■ **Data records**
= Beginning of Section =
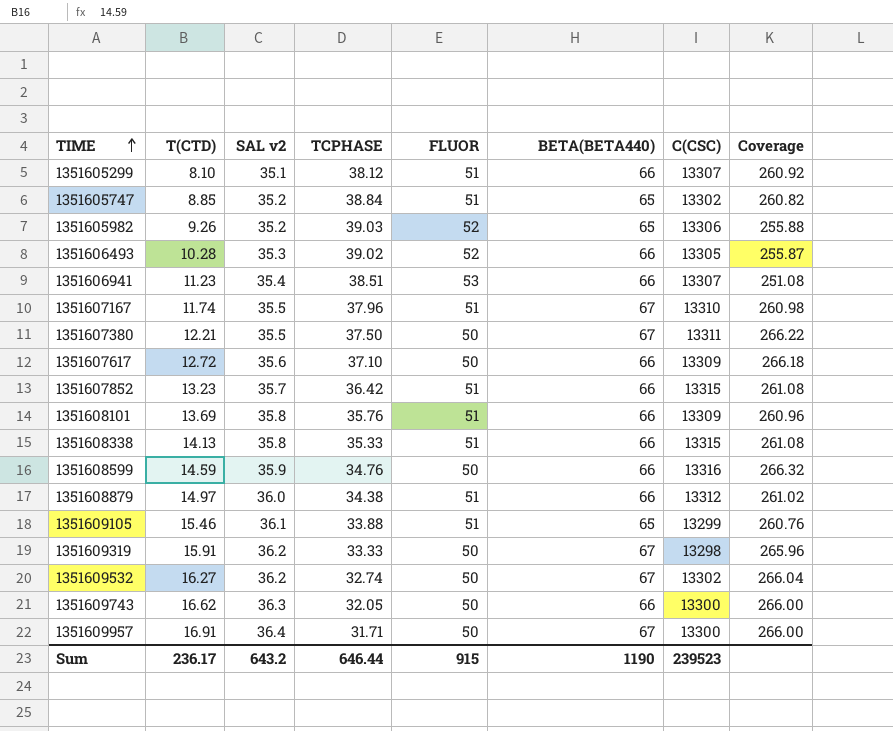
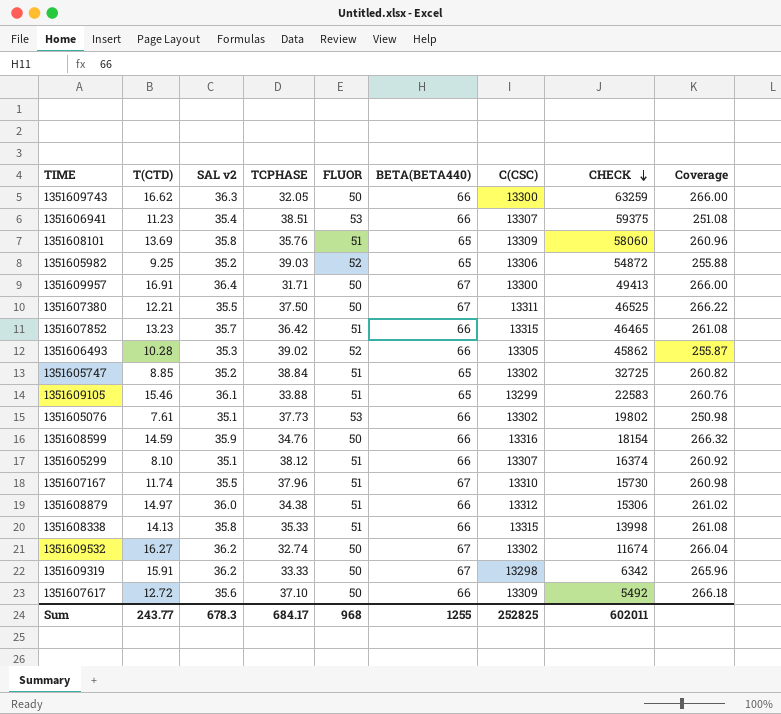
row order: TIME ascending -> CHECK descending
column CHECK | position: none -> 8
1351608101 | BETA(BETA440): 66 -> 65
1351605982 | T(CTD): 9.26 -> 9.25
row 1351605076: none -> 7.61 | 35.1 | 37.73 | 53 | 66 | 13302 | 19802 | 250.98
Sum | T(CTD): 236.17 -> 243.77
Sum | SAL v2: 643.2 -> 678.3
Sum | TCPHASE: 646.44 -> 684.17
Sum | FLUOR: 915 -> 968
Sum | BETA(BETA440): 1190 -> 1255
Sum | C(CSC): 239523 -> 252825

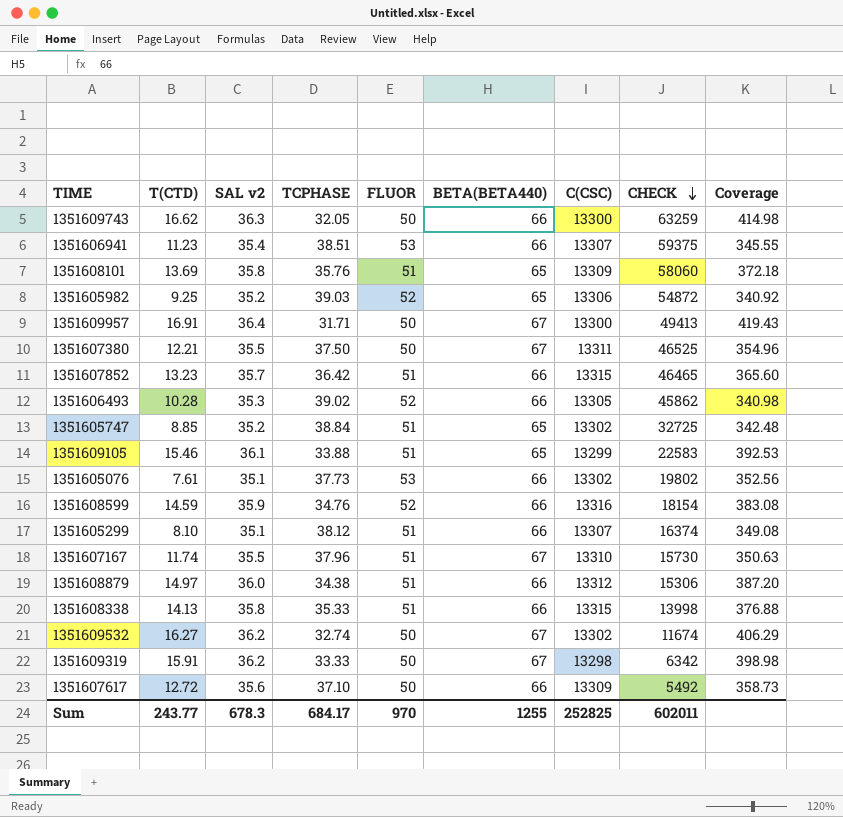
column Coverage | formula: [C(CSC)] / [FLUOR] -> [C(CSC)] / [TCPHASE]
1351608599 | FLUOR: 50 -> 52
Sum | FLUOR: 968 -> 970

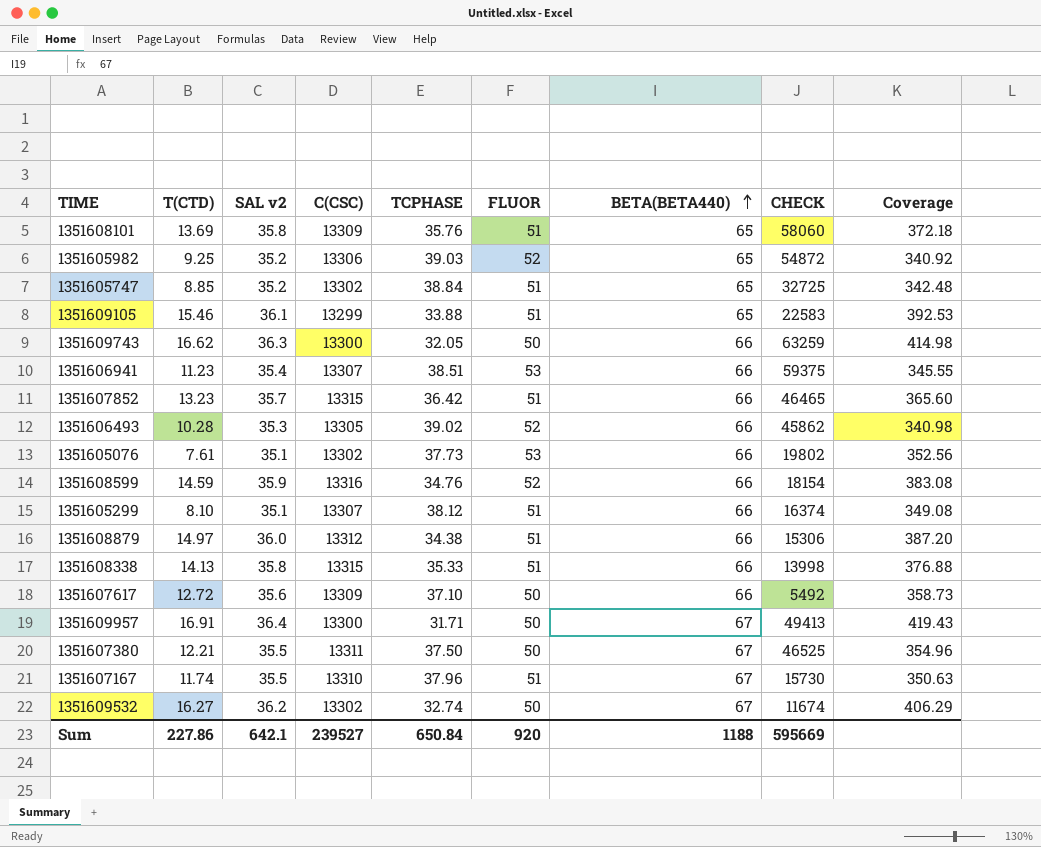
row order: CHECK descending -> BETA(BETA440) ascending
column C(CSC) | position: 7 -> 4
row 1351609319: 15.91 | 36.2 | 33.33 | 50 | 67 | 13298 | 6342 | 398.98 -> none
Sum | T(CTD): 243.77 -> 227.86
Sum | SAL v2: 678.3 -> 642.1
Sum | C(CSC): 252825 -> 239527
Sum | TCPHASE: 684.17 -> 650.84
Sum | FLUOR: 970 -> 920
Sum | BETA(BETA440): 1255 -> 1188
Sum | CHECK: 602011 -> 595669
= End of Section =
■ **Aim of the task**
The records above should be reproduced exactly, with the pictures omitted.

■ **Finished exercise**
row order: TIME ascending -> CHECK descending
column CHECK | position: none -> 8
1351608101 | BETA(BETA440): 66 -> 65
1351605982 | T(CTD): 9.26 -> 9.25
row 1351605076: none -> 7.61 | 35.1 | 37.73 | 53 | 66 | 13302 | 19802 | 250.98
Sum | T(CTD): 236.17 -> 243.77
Sum | SAL v2: 643.2 -> 678.3
Sum | TCPHASE: 646.44 -> 684.17
Sum | FLUOR: 915 -> 968
Sum | BETA(BETA440): 1190 -> 1255
Sum | C(CSC): 239523 -> 252825

column Coverage | formula: [C(CSC)] / [FLUOR] -> [C(CSC)] / [TCPHASE]
1351608599 | FLUOR: 50 -> 52
Sum | FLUOR: 968 -> 970

row order: CHECK descending -> BETA(BETA440) ascending
column C(CSC) | position: 7 -> 4
row 1351609319: 15.91 | 36.2 | 33.33 | 50 | 67 | 13298 | 6342 | 398.98 -> none
Sum | T(CTD): 243.77 -> 227.86
Sum | SAL v2: 678.3 -> 642.1
Sum | C(CSC): 252825 -> 239527
Sum | TCPHASE: 684.17 -> 650.84
Sum | FLUOR: 970 -> 920
Sum | BETA(BETA440): 1255 -> 1188
Sum | CHECK: 602011 -> 595669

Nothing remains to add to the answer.